Crumdum's Boba Fett (RoTJ) Build Thread

Jetpack looks much better!

When i do my toespikes i ususally superglue them to the boot as well as screw them. E6000 like Mullreel mentioned is a good choice also. I also use metalset epoxy on the threads of the spikes themselves and also put a little on the base of the spike and i reattach. this way you want loos an individual spike..which i did a couple of times and then implemented this method..which i now haven't lost a spike since.

The collar i always have had bolted on, even when i did use magnets briefly. You may be able to open up the holes in the vest and/or the armor to help prevent a little of the pull. Unfortunately unless you have a metal harness, its very hard to completely avoid. Its happened to me alot less since i had the metal harness
 
Jetpack looks much better!

When i do my toespikes i ususally superglue them to the boot as well as screw them. E6000 like Mullreel mentioned is a good choice also. I also use metalset epoxy on the threads of the spikes themselves and also put a little on the base of the spike and i reattach. this way you want loos an individual spike..which i did a couple of times and then implemented this method..which i now haven't lost a spike since.

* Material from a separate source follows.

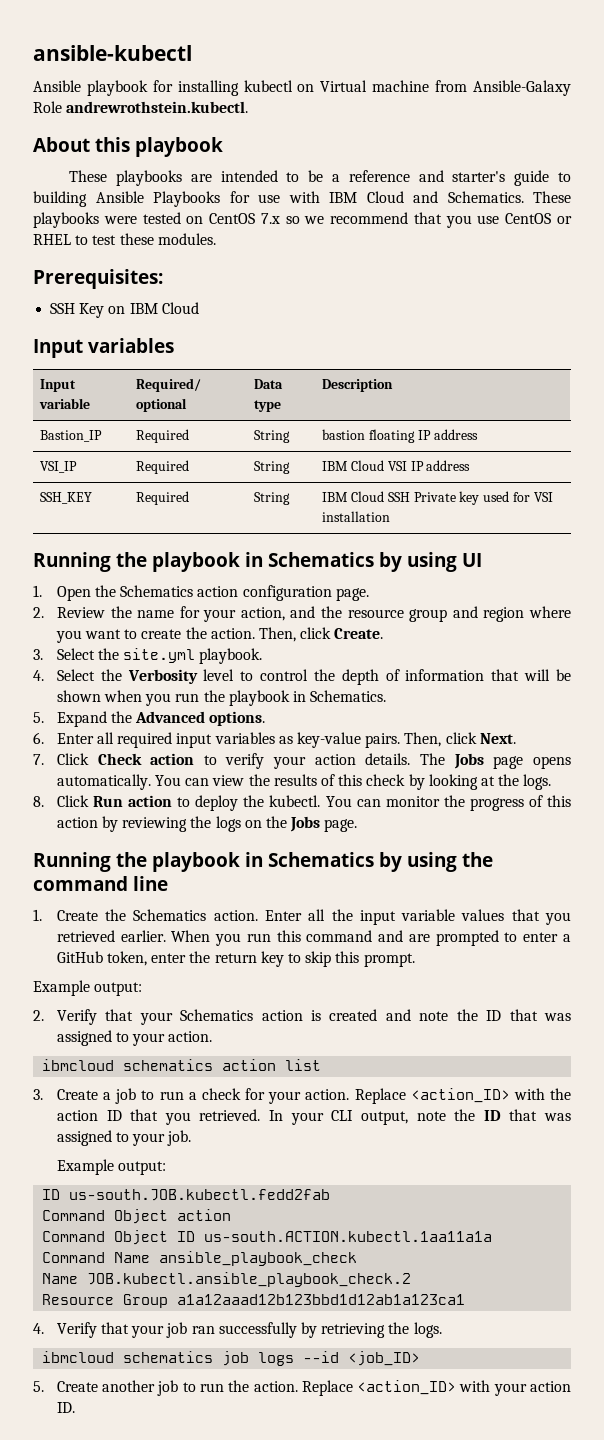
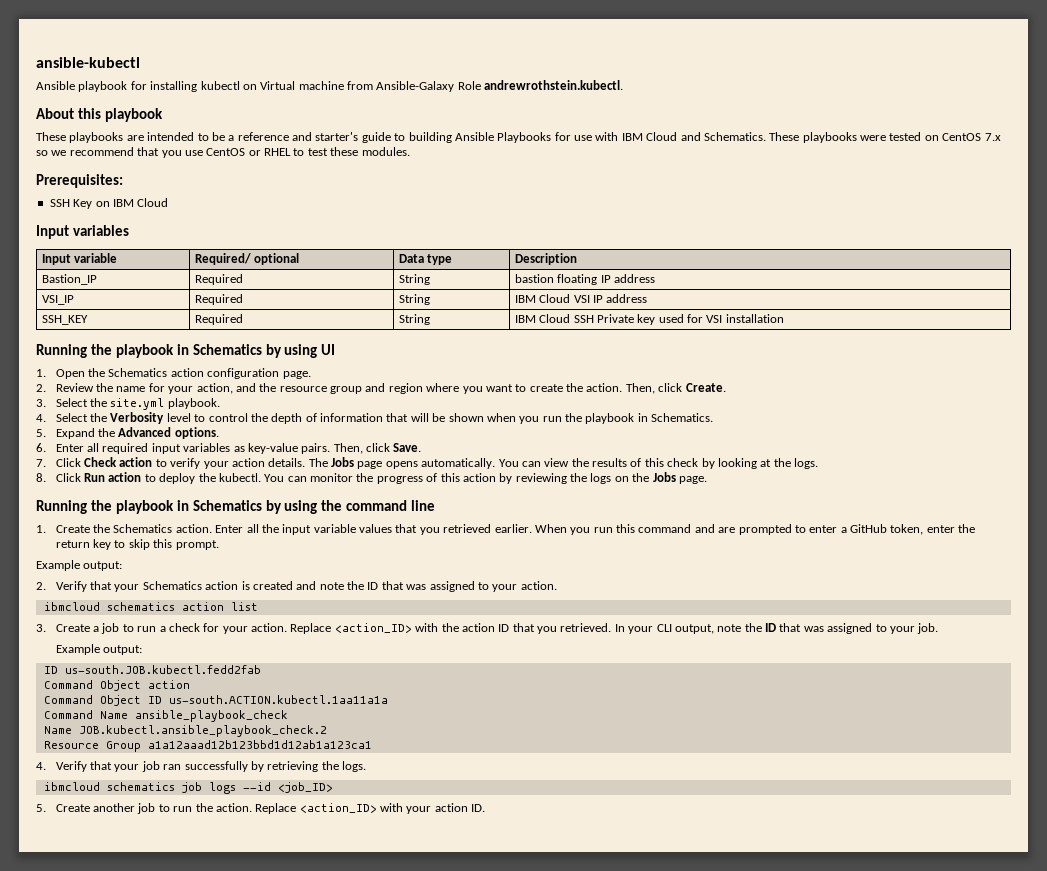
[479,733,516,744] Next. -> [393,443,422,452] Save.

The collar i always have had bolted on, even when i did use magnets briefly. You may be able to open up the holes in the vest and/or the armor to help prevent a little of the pull. Unfortunately unless you have a metal harness, its very hard to completely avoid. Its happened to me alot less since i had the metal harness

Thanks Darth...I have one of Kcr7pr's light weight aluminum harnesses...but I think I am doing something wrong...should my shoulder straps be tighter? It's already pretty tight as is currently.
 
a lot of times it isn't the shoulders that need to be tight but lower strap that goes around your lower chest/upper stomach. The lower strap is what will keep things from sliding back over the shoulders.
 
Hey bud - I'll echo a few of the things already said:

1) I used JB weld in addition to screwing the toe spikes into the boots. I've had some issues with the spikes turning up. Some crazy glue has kept them stable. Doesn't need much.
2) Unfortunately I don't know how to fix your gauntlets. For such a small piece, you may have to rig/patch something together yourself as that area is already molded into the full gauntlet. As for the hoses, I'm curious which hoses you have that don't bend so easily. If they are basic plumbing hoses, they should be the same as mine. I have mine attached (key ring + carabiner) to an elastic under my sleeve so that there would not be any pulling.
3) Jetpack looks much better. I agree with what is said about the harness.
4) I would perhaps have a wider thong or loosen it slightly...mine is 1" wide, same as the knees, and is tight enough so that it doesn't dangle, but loose enough so I'm not too cheeky ;)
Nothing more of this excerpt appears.